I know myself.  I knew this fear was coming.  I was afraid of it.  I avoided it.  I cannot any longer.  So here I am broken and undone.  I still, and will always, trust in my Heavenly Father but the day to day has become so much harder.  He has a fever.  I cry.  He throws up, like all babies do and for no reason whatsoever, then laughs about it.  And I pull over and weep.

Because I am so terribly afraid of seeing Blue Jay ice cold again.

This all came crashing down last week when his angel mat, a wonderful invention that monitors the slightest movement in a crib, went off on a false alarm telling us that our baby was not breathing.  I ran in his room and threw him over my shoulder having flashbacks of his lifeless body.  He was sound asleep.  He was not dead.

And I melted to the floor again.  The kitchen tiles became my hell.  I do not know how much longer I will live with the persistent fear and visions of what was on that fateful nite and what could have been.  I wish I could tell you a timeline a smooth progression from grief to peace but I cannot.  I wish I could tell myself that as well.  Alas, I must learn to live in the present whatever that may contain.

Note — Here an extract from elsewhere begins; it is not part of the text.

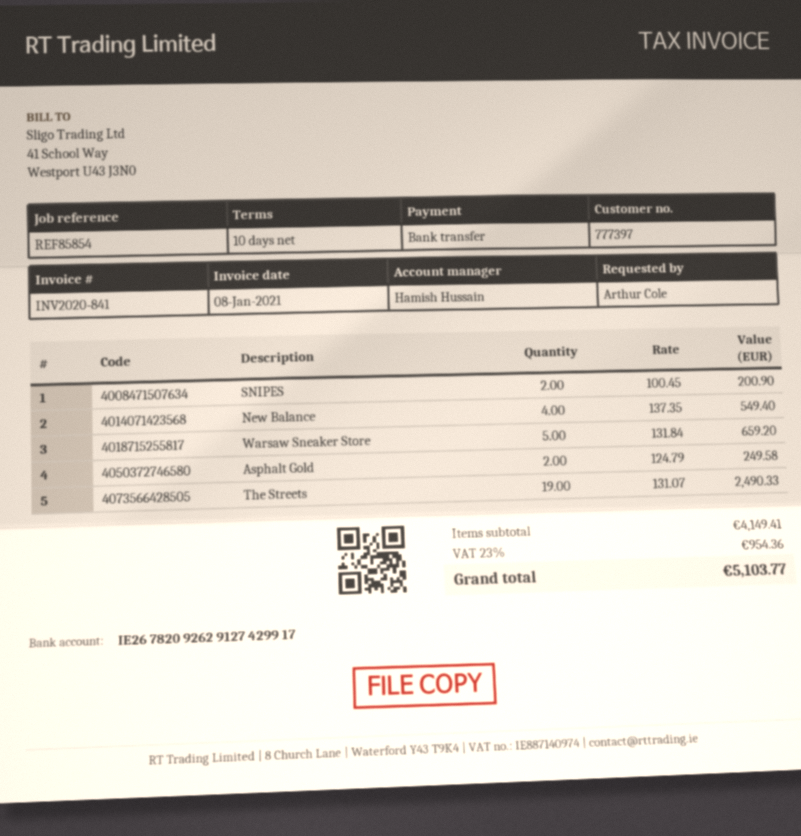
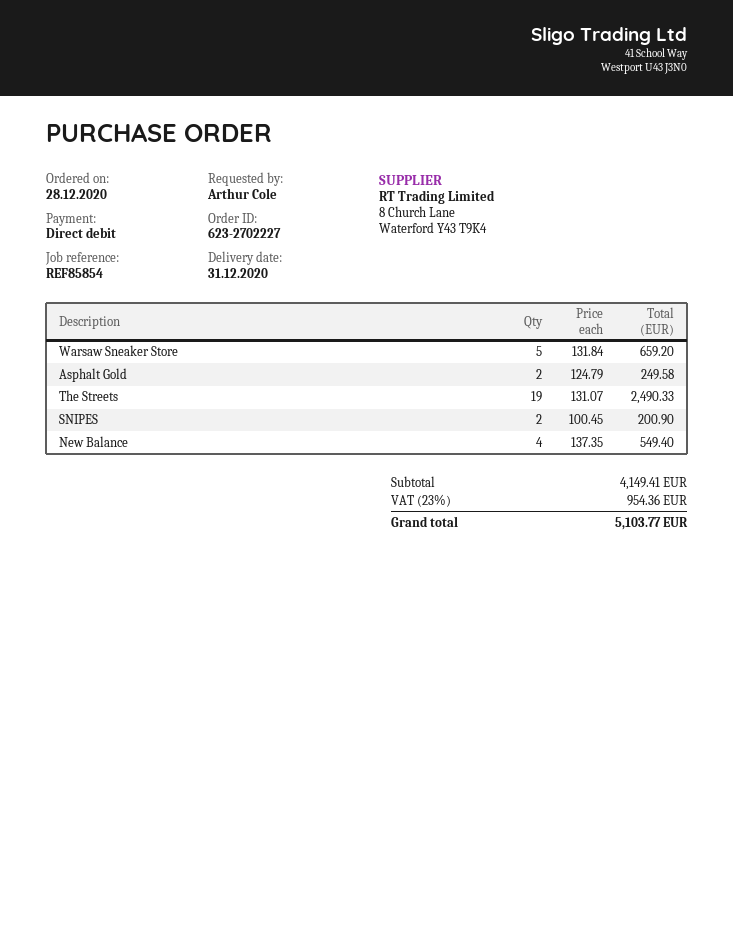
payment method: bank transfer -> direct debit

But there is hope.  He is here.  He is alive.  He is still the miracle he was.  I realize my words tend towards melodrama, I am an actor after all, but there is no way to tell this story without it.  I have found that writing has provided solace again.  So here I am.  Telling the story of what is while living with the grief of what could have been.  For those of you experiencing loss of whatever kind, cling to the sunshine.  There may only be cracks in the sky but a sliver of light is still there.  You may be shattered like me but one day we will be whole.  You are not alone.  So cry my friends.  Weep with joy and pain simultaneously because we are human.  We are complex.  We need and we shy away.  And, no matter how much we think otherwise, we need one another.